CAmkES Tutorial: Introduction

This tutorial is an introduction to CAmkES. This will involve introducing the CAmkES syntax, bootstrapping a basic static CAmkES application and describing its components.

Prerequisites

  1. Set up your machine.
  2. Hello world
  3. Familiarize yourself with the CAmkES manual. Note that it’s possible to successfully complete the CAmkES tutorial without having read the manual, however highly recommended.

Outcomes

  • Understand the structure of a CAmkES application, as a described, well-defined, static system.
  • Understand the file-layout of a CAmkES ADL project.
  • Become acquainted with the basics of creating a practical CAmkES application.

Background

The fundamentals of CAmkES are the component, the interface and the connection. Components are logical groupings of code and resources. They communicate with other component instances via well-defined interfaces which must be statically defined, over communication channels.

Component

As briefly described above, we identify a component as a functional grouping of code and resources. We use the term component in CAmkES to refer to the type of our functional grouping (see the Component section in the manual).

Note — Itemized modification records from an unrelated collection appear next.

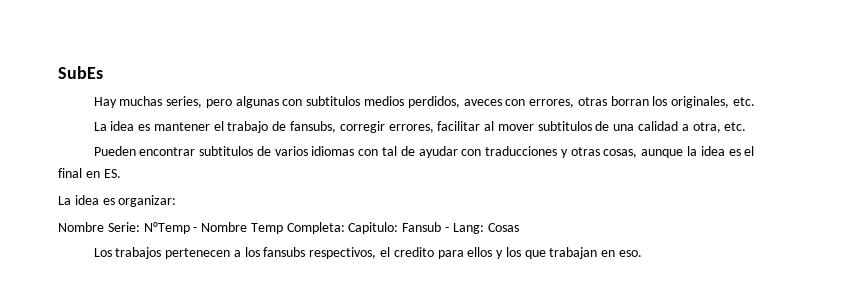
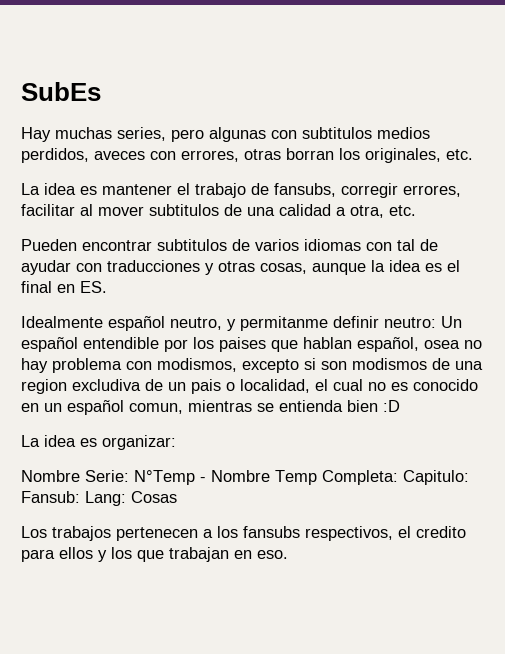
+ Idealmente español neutro, y permitanme definir neutro: Un español entendible por los paises que hablan español, osea no hay problema con modismos, excepto si son modismos de una region excludiva de un pais o localidad, el cual no es conocido en un español comun, mientras se entienda bien :D
- Nombre Serie: N°Temp - Nombre Temp Completa: Capitulo: Fansub - Lang: Cosas
+ Nombre Serie: N°Temp - Nombre Temp Completa: Capitulo: Fansub: Lang: Cosas

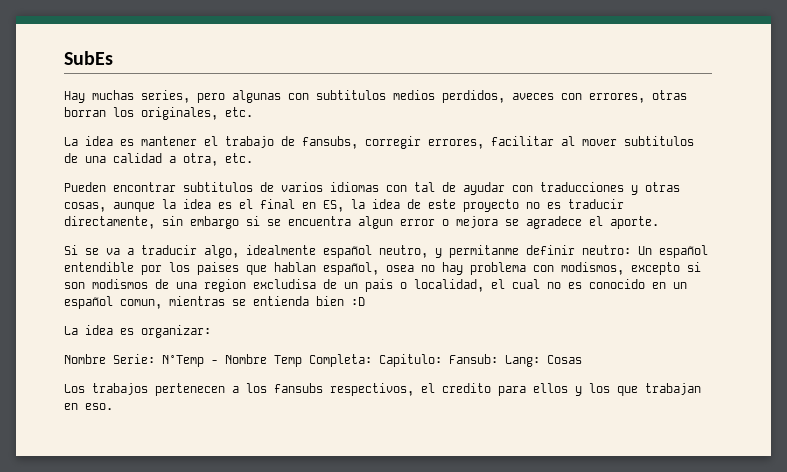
- Pueden encontrar subtitulos de varios idiomas con tal de ayudar con traducciones y otras cosas, aunque la idea es el final en ES.
- Idealmente español neutro, y permitanme definir neutro:
+ Pueden encontrar subtitulos de varios idiomas con tal de ayudar con traducciones y otras cosas, aunque la idea es el final en ES, la idea de este proyecto no es traducir directamente, sin embargo si se encuentra algun error o mejora se agradece el aporte.
+ Si se va a traducir algo, idealmente español neutro, y permitanme definir neutro:
- Un español entendible por los paises que hablan español, osea no hay problema con modismos, excepto si son modismos de una region excludiva de un pais o localidad, el cual no es conocido en un español comun, mientras se entienda bien :D
+ Un español entendible por los paises que hablan español, osea no hay problema con modismos, excepto si son modismos de una region excludisa de un pais o localidad, el cual no es conocido en un español comun, mientras se entienda bien :D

An example of this in concrete CAmkES syntax can be seen below:

component foo {
  control;
  uses MyInterface a;
  attribute Int b;
}

Disregarding the items defined within the component (we will unpack these in a later tutorial), we defined a component above whose type is foo. We later can use our foo type to define a component instance. For example, the statement component foo bar refers to a component instance bar whose type is foo.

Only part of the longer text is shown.